Task instructions -
Below are some records: retype them all exactly, but not the pictures.

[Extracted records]
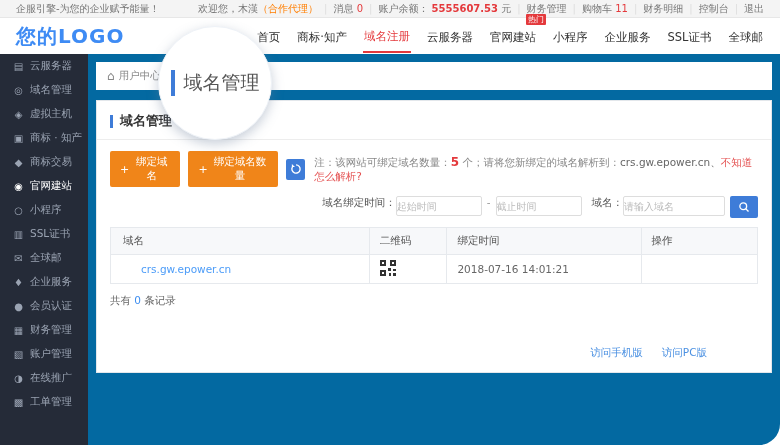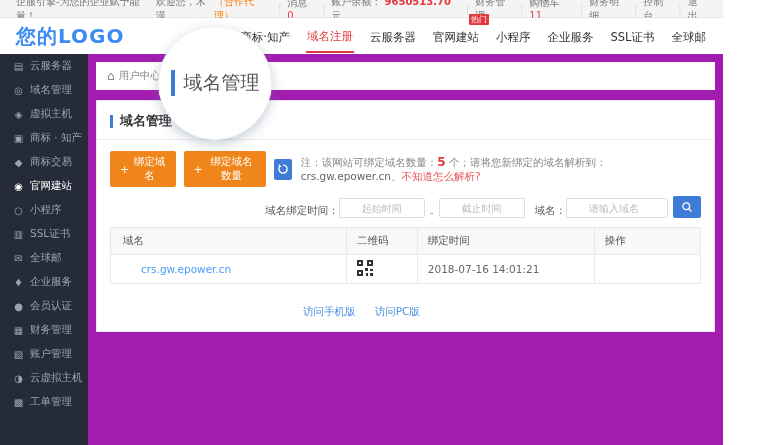"企服引擎-为您的企业赋予能量！" .page { background: #a21caf -> #0369a1; border-radius: none -> 21px; width: 723px -> 780px }
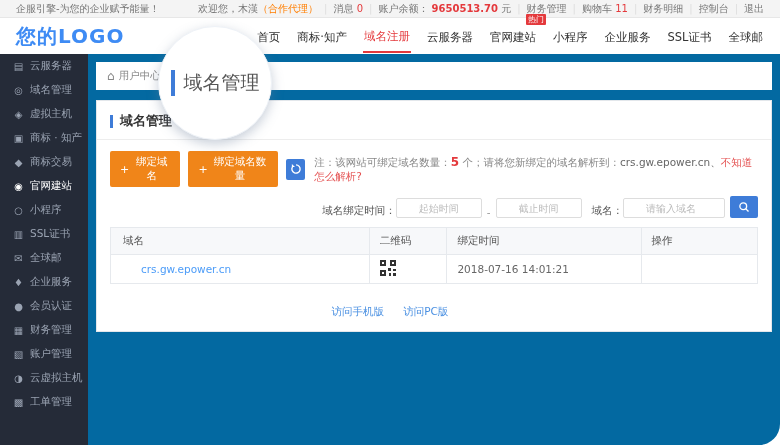"9650513.70" span.balance { text: 9650513.70 -> 5555607.53 }
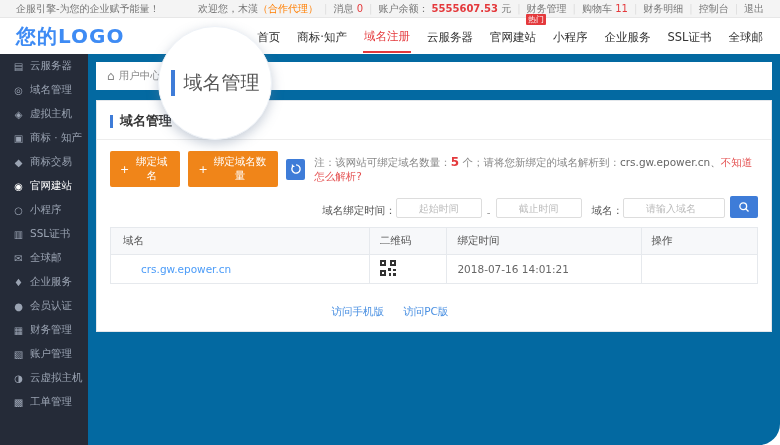"域名绑定时间：" .filters { align-items: flex-end -> flex-start }
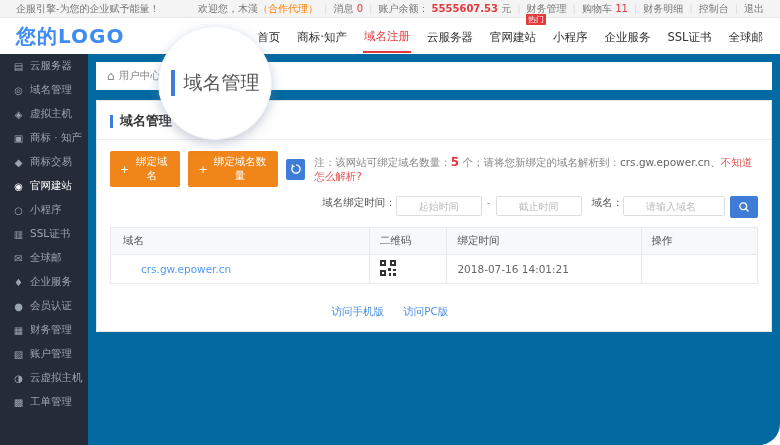"起始时间" .filters input { padding: 0 22px -> 0 0 }
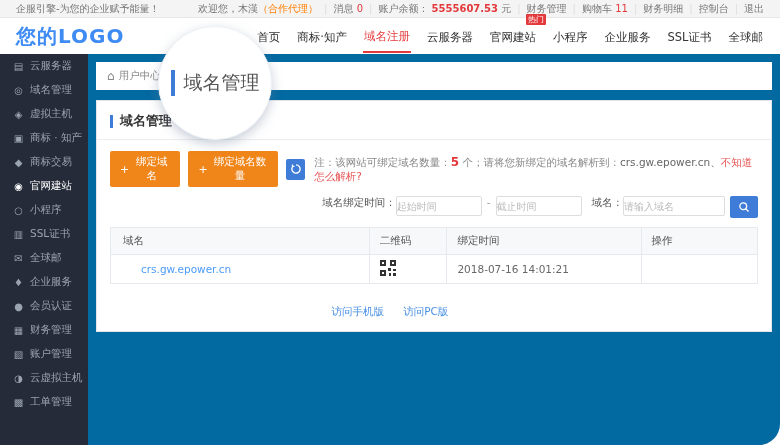"共有 0 条记录" div.records { html: none -> <div> <span>共有 </span><span>0</span><span> 条记录</span> </div> }
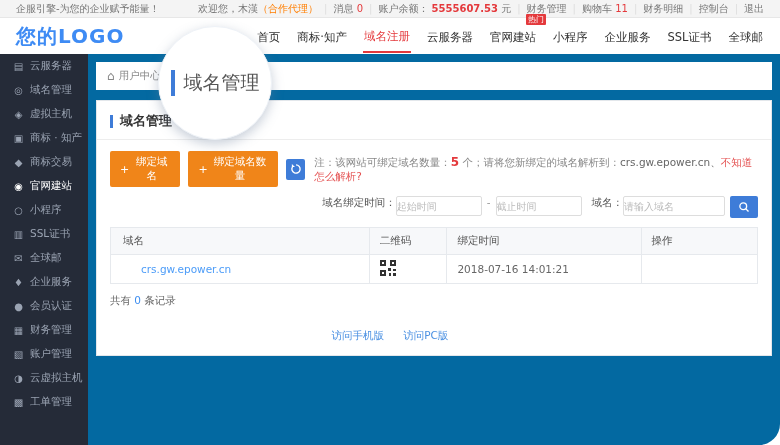"访问手机版 访问PC版" .visitlinks { margin-top: 16px -> 33px; text-align: center -> right }
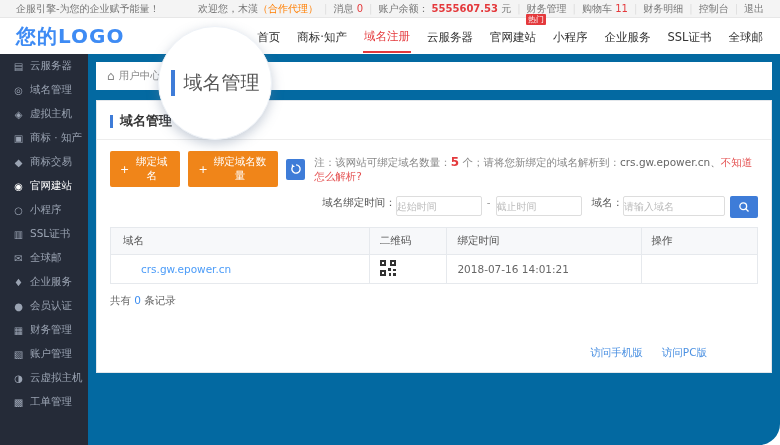"云虚拟主机" span { text: 云虚拟主机 -> 在线推广 }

Written reply -
"企服引擎-为您的企业赋予能量！" .page { background: #a21caf -> #0369a1; border-radius: none -> 21px; width: 723px -> 780px }
"9650513.70" span.balance { text: 9650513.70 -> 5555607.53 }
"域名绑定时间：" .filters { align-items: flex-end -> flex-start }
"起始时间" .filters input { padding: 0 22px -> 0 0 }
"共有 0 条记录" div.records { html: none -> <div> <span>共有 </span><span>0</span><span> 条记录</span> </div> }
"访问手机版 访问PC版" .visitlinks { margin-top: 16px -> 33px; text-align: center -> right }
"云虚拟主机" span { text: 云虚拟主机 -> 在线推广 }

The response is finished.